Handling of duplicate entries via uniq #70

Open
mfenner opened this Issue Jul 29, 2013 · 13 comments

Projects

None yet

2 participants

@mfenner
Contributor
mfenner commented Jul 29, 2013

It would be nice if we could use the ruby Array methods uniq (and uniq!) with bibliographies. Just like the corresponding Array method uniq should use a default (:title and :year), and should accept other attributes for comparison via a block.

I have implemented hash, == and eql? for the Entry class (see example at https://github.com/mfenner/orcid-feed/blob/master/lib/work.rb), and this makes it very easy to remove dupicates. I'm struggling with implementing uniq in the Bibliography class and am therefore using an Array of BibTex::Entry has intermediate step.

@inukshuk
Owner

I have considered porting all list/query functions to return a Bibliography so that we can use them like regular Ruby Enumerables. Currently, most functions (like queries) return arrays; the main difference between an array and the Bibliography class is that the Bibliography keeps track of the entries hash for quick access to individual Entries and in order to do stuff like resolving cross references etc.

What this mostly boils down to is how to handle object references. In a Bibliography object we have a list of Entry instances which, in turn, contain Value objects — these help us mask the different value types (typically, strings or names).
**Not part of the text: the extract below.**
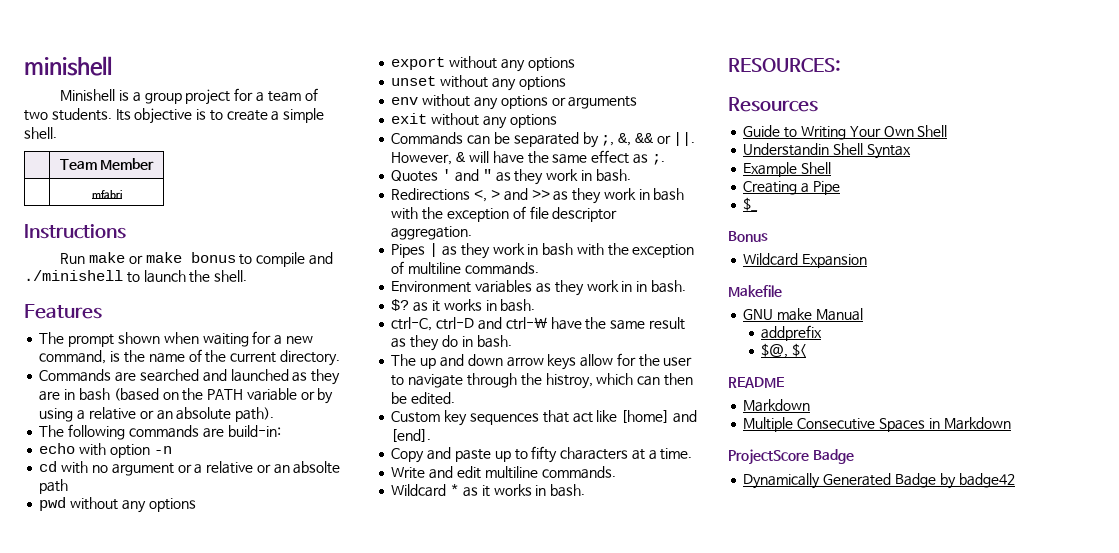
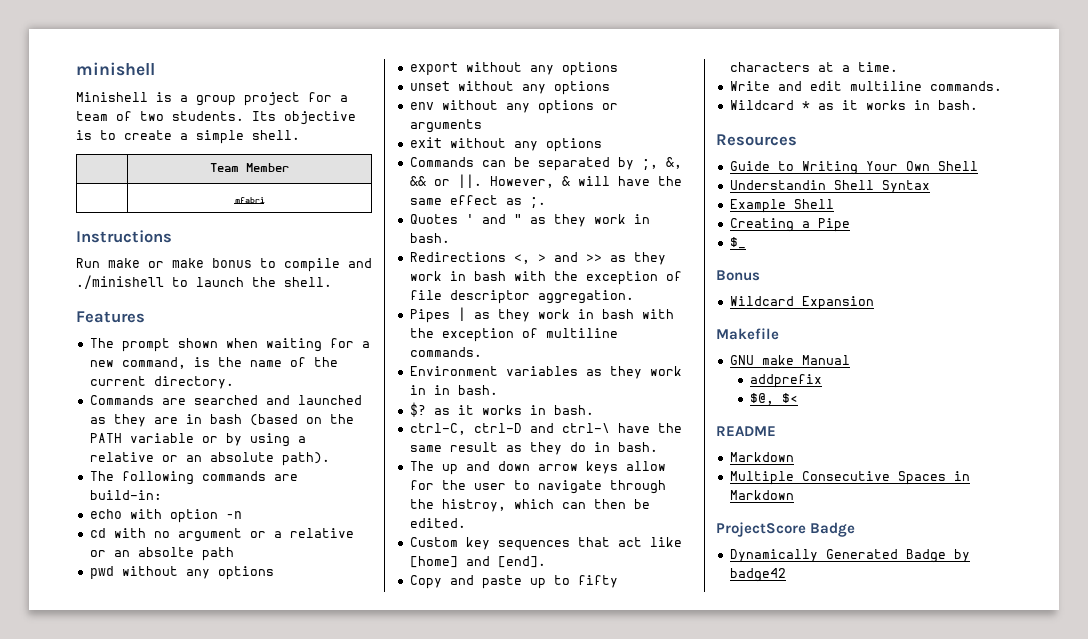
- RESOURCES:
When we have methods like #uniq (or #query) return a new Bibliography we need to make up our mind how to deal with all these instances. Up to now I have always assumed that we ought to make copies of everything — otherwise modifying an object in one Bibliography would change the same object in another Bibliography. On the other hand, perhaps this is exactly what one would expect, seeing as regular Ruby Arrays for example would not make deep copies. For instance, something I use a lot is the #names function wich returns all Name values. I can then modify values in this name objects and the changes will be visible in my Bibliography because the entries there still hold the references.

Have you given this some thought as well? Would you expect for #uniq to return a new Bibliography with carbon copies or with references to the same Entry objects?

@mfenner
Contributor
mfenner commented Jul 30, 2013

I haven't thought too much about whether or not copies make more sense. For #uniq I would probably expect a new Bibliography with carbon copies. I currently don't use the #names function, but I can see your point about changing the object directly.

Overall I like a design for the Bibliography object that lets me use many of the standard Ruby Array functions.

@inukshuk
Owner

I think we could add a #uniq! method right away; ideally it would use the same interface as select_duplicates_by like you explained earlier.

If you like we can also add #uniq for now, but the #uniq! method will definitely be more efficient.

@mfenner
Contributor
mfenner commented Jul 30, 2013

This would be great. I slightly prefer #uniq over #uniq!, because with the latter I have to check that the method didn't return nil because there were no duplicates.

@inukshuk
Owner

Ah yes that's a long standing issue. : ) I need to check but there are bang methods in the standard lib that do not do that and I tend to not do it either, but I've been told off for it on ruby-lang so… Personally I find conditions that use bang methods extremely dangerous.

@inukshuk
Owner

I'll try to implement this in the next couple of days; would be great if you could review before we release anything though.

@mfenner
Contributor
mfenner commented Jul 31, 2013

I'm of course happy to review.

@inukshuk inukshuk added a commit that referenced this issue Aug 5, 2013
@inukshuk add a #uniq! implementation
also adds experimental #uniq method

see #70
5a3c356
@inukshuk
Owner
inukshuk commented Aug 5, 2013

I've added a quick implementation of #uniq! and a first experimental #uniq method. The signature is quite complex (based on select duplicates by) and I haven't tested many of the more complex cases. The idea is to give you a lot of flexibility, because dropping duplicates is a pretty sensitive task, especially when working with large datasets where you could lose important data by accident.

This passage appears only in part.